What's most important about this exhibit is how it so successfully shows both Friedlander's respect for the past and his own one-of-a-kind rule breaking vision. There are obvious echoes of Weston and Brandt here, but those influences have been thoroughly digested, incorporated by Friedlander and then evolved in his own direction for several more iterative generations. The result is a body of work that is at once familiar and foreign, reverent and shockingly irreverent. All in, this is a show worth making a detour for. It finally led me to get over my own preconceived notions and prejudices about what the photographic nude is supposed to be, and to embrace Friedlander's nudes for the genius that they are.
 
Collector's POV: The prints in this show are generally priced based on size, with the 11x14 prints at $6800 each and the 16x20 prints at $8500 each. Outliers from this overall price pattern include the 11x14 image from the cover of the original Lee Friedlander Nudes book (at $7400) and the 16x20 images of Madonna (at $9500).

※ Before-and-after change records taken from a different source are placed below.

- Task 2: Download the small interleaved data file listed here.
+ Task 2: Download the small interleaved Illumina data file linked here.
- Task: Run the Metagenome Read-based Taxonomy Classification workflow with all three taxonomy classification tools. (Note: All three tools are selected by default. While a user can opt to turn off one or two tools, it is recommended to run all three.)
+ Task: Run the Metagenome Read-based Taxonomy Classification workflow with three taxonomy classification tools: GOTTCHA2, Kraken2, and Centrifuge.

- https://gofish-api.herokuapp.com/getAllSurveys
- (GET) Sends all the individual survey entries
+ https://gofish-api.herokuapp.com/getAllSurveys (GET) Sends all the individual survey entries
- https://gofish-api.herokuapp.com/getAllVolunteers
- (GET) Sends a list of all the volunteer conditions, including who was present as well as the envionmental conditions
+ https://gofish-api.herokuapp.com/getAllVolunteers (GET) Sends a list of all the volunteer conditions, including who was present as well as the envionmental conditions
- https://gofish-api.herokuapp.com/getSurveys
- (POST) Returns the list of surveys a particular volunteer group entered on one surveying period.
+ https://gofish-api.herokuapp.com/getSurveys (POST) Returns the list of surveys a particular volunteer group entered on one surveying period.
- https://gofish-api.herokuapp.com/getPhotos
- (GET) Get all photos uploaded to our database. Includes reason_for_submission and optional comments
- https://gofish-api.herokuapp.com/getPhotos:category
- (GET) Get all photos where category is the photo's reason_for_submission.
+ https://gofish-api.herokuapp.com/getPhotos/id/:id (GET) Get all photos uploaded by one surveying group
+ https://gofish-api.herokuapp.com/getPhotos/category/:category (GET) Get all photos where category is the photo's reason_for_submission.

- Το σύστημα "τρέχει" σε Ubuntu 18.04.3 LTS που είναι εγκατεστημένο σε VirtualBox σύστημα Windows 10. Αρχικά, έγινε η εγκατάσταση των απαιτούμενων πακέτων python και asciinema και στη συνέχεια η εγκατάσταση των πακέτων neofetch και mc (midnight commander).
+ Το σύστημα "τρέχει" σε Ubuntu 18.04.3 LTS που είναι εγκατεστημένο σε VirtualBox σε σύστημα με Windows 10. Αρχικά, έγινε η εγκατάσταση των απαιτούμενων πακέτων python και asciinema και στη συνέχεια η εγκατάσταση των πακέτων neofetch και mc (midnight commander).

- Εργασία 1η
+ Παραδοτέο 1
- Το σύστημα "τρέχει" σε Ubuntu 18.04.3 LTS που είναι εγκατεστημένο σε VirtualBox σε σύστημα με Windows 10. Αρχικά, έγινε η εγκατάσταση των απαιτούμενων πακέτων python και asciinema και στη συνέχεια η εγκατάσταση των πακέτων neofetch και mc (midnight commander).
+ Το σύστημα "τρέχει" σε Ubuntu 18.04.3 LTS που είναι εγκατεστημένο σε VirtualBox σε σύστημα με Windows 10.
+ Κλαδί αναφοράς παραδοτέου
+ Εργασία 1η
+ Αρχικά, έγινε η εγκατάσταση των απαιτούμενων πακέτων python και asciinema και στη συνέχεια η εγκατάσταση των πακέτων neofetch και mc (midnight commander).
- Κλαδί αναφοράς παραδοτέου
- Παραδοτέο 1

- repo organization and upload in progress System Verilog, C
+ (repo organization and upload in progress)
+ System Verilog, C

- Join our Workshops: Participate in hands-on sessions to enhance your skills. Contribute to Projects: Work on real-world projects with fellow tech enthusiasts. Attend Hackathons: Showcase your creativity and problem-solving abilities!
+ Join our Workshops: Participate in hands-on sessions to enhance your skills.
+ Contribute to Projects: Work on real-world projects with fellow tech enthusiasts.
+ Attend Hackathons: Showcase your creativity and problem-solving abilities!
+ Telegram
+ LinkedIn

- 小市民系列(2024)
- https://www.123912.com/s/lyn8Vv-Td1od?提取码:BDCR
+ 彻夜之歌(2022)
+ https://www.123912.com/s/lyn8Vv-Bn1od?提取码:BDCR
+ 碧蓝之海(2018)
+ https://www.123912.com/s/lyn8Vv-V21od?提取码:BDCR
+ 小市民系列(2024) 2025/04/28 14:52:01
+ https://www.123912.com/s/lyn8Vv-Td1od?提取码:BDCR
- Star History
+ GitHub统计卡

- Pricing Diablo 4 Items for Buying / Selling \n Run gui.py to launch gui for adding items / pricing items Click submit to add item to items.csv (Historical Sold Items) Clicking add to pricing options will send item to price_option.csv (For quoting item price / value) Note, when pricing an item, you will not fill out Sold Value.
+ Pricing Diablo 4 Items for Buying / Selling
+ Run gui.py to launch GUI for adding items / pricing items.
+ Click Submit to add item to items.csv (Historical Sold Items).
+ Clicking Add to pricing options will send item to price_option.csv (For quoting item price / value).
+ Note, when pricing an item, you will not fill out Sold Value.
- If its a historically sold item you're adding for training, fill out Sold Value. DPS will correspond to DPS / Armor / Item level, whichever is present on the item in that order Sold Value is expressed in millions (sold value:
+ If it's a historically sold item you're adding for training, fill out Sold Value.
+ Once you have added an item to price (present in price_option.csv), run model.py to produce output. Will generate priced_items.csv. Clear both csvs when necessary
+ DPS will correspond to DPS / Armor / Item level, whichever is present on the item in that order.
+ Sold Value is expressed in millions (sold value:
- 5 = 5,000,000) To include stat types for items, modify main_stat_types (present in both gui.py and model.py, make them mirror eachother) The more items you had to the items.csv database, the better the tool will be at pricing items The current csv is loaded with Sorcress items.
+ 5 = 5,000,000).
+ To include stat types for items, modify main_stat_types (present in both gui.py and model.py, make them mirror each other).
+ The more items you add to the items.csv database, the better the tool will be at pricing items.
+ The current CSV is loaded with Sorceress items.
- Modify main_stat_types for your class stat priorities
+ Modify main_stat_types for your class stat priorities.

Friedlander's work is routinely available in the secondary markets, with recent prices at auction ranging from roughly $2000 on the low end to as much as $80000 for his most iconic vintage prints. The Brandts (from David Dechman's collection) and Westons (from MoMA) are not for sale.
 
Rating: *** (three stars) EXCELLENT (rating system described here)
 
Transit Hub:
  • Features/Reviews: Daily Beast (here), NY Photo Review (here)
Lee Friedlander: Nudes
Through December 22nd

Pace Gallery
32 East 57th Street
New York, NY 10022

1 comment:

Pete McGovern said...

Ha, I can definitely relate to your first paragraph (comments/context) - me, too. I can appreciate the hard factuality of his 'just let it all hang out' approach but I have to admit I still prefer his pictures of cars and other random stuff. He's one of the all time greats, that's for sure.